Annals of oncology : official journal of the European Society for Medical Oncology / ESMO

PubMedID: 23136233

Eiermann W, Rezai M, Kümmel S, Kühn T, Warm M, Friedrichs K, Schneeweiss A, Markmann S, Eggemann H, Hilfrich J, Jackisch C, Witzel I, Eidtmann H, Bachinger A, Hell S, Blohmer J. The 21-gene recurrence score assay impacts adjuvant therapy recommendations for ER-positive, node-negative and node-positive early breast cancer resulting in a risk-adapted change in chemotherapy use. Ann Oncol. 2013;24(3):618-24.
BACKGROUND
We carried out a prospective clinical study to evaluate the impact of the Recurrence Score (RS) on treatment decisions in early breast cancer (EBC).

PATIENTS AND METHODS
A total of 379 eligible women with estrogen receptor positive (ER+), HER2-negative EBC and 0-3 positive lymph nodes were enrolled. Treatment recommendations, patients' decisional conflict, physicians' confidence before and after knowledge of the RS and actual treatment data were recorded.

RESULTS
Of the 366 assessable patients 244 were node negative (N0) and 122 node positive (N+). Treatment recommendations changed in 33% of all patients (N0 30%, N+ 39%). In 38% of all patients (N0 39%, N+ 37%) with an initial recommendation for chemoendocrine therapy, the post-RS recommendation changed to endocrine therapy, in 25% (N0 22%, N+ 39%) with an initial recommendation for endocrine therapy only to combined chemoendocrine therapy, respectively. A patients' decisional conflict score improved by 6% (P = 0.028) and physicians' confidence increased in 45% (P < 0.001) of all cases.
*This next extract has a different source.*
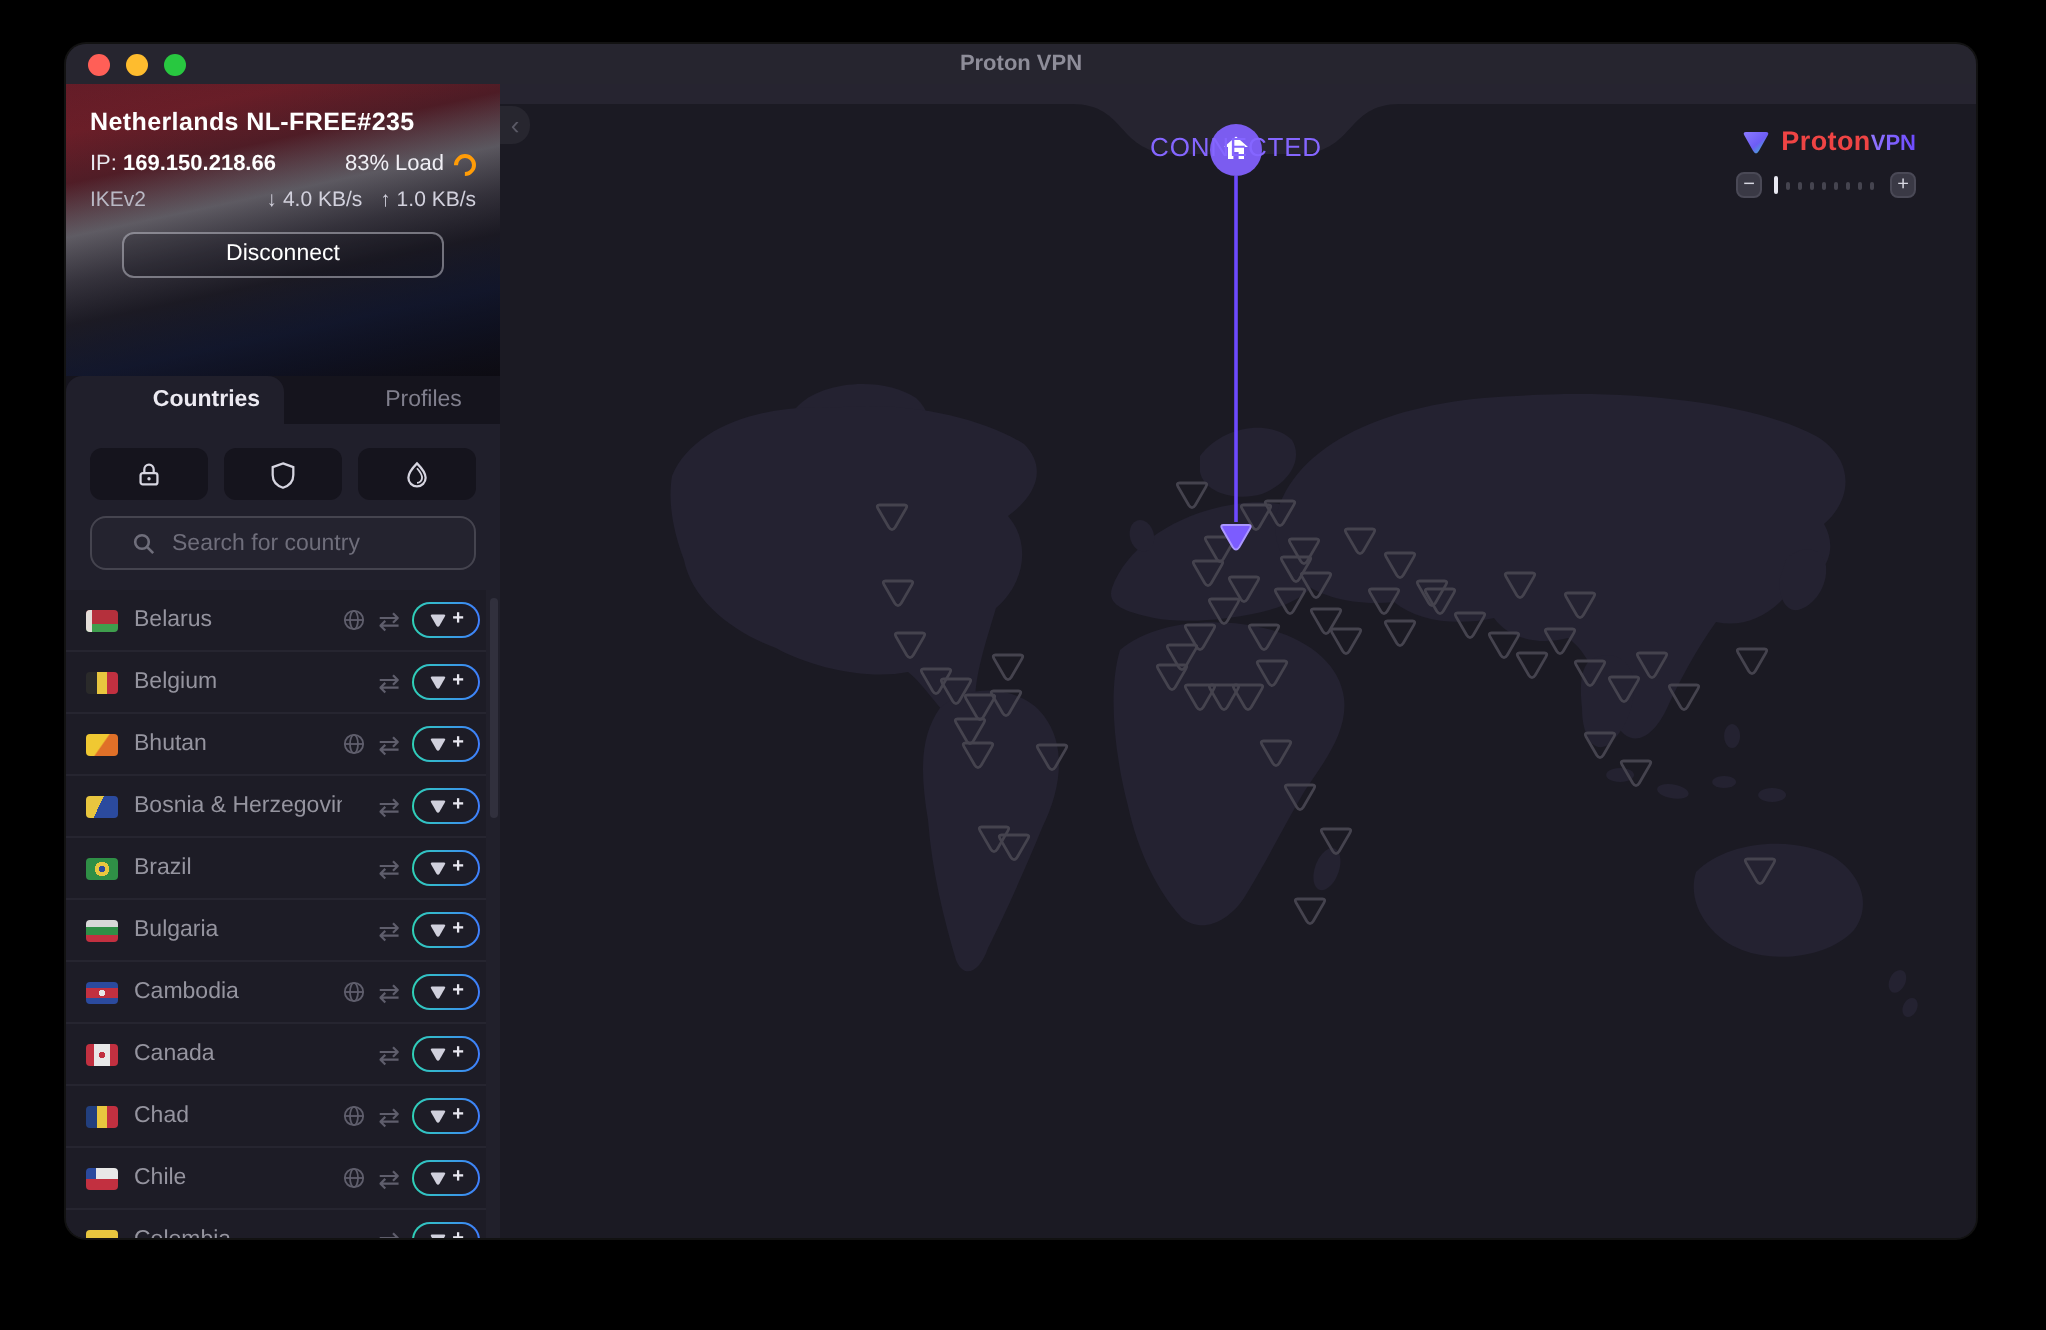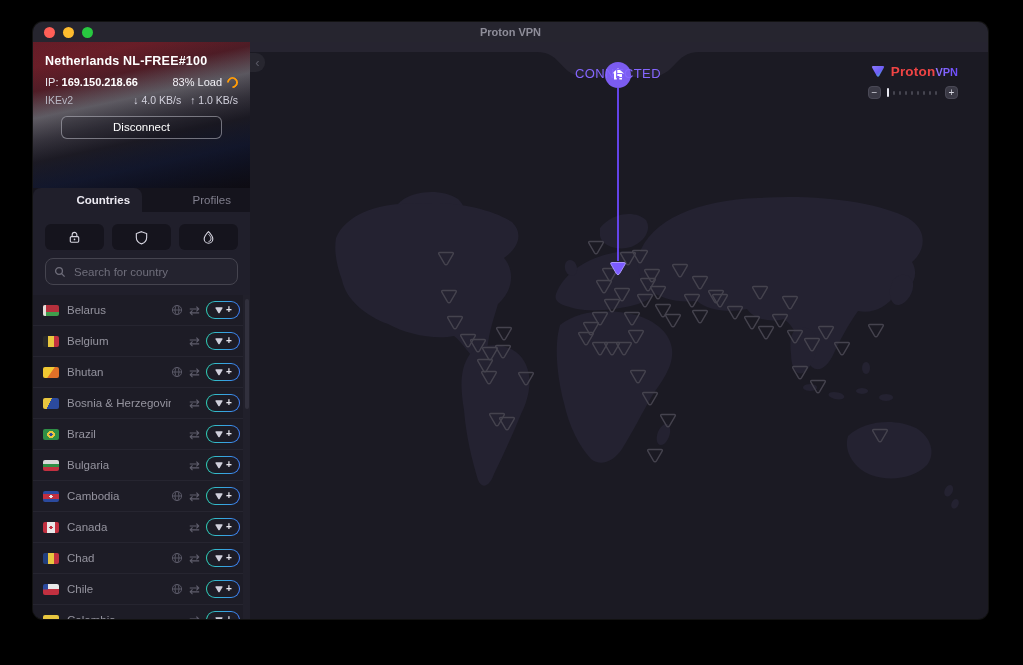"Netherlands NL-FREE#100" div.server-name { text: 100 -> 235 }
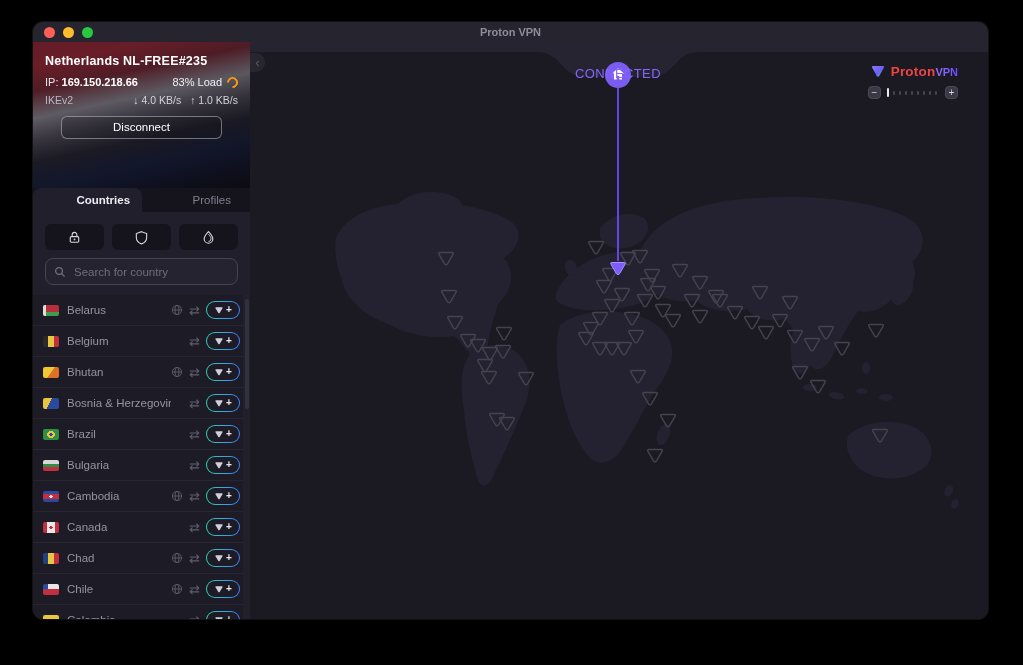"Search for country" .search-box { padding: 0 8px -> 0 20px }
Overall, 33% (N0 29%, N+ 38%) of fewer patients actually received chemotherapy as compared with patients recommended chemotherapy pre-test. Using the test was cost-saving versus current clinical practice.

CONCLUSION
RS-guided chemotherapy decision-making resulted in a substantial modification of adjuvant chemotherapy usage in node-negative and node-positive ER+ EBC.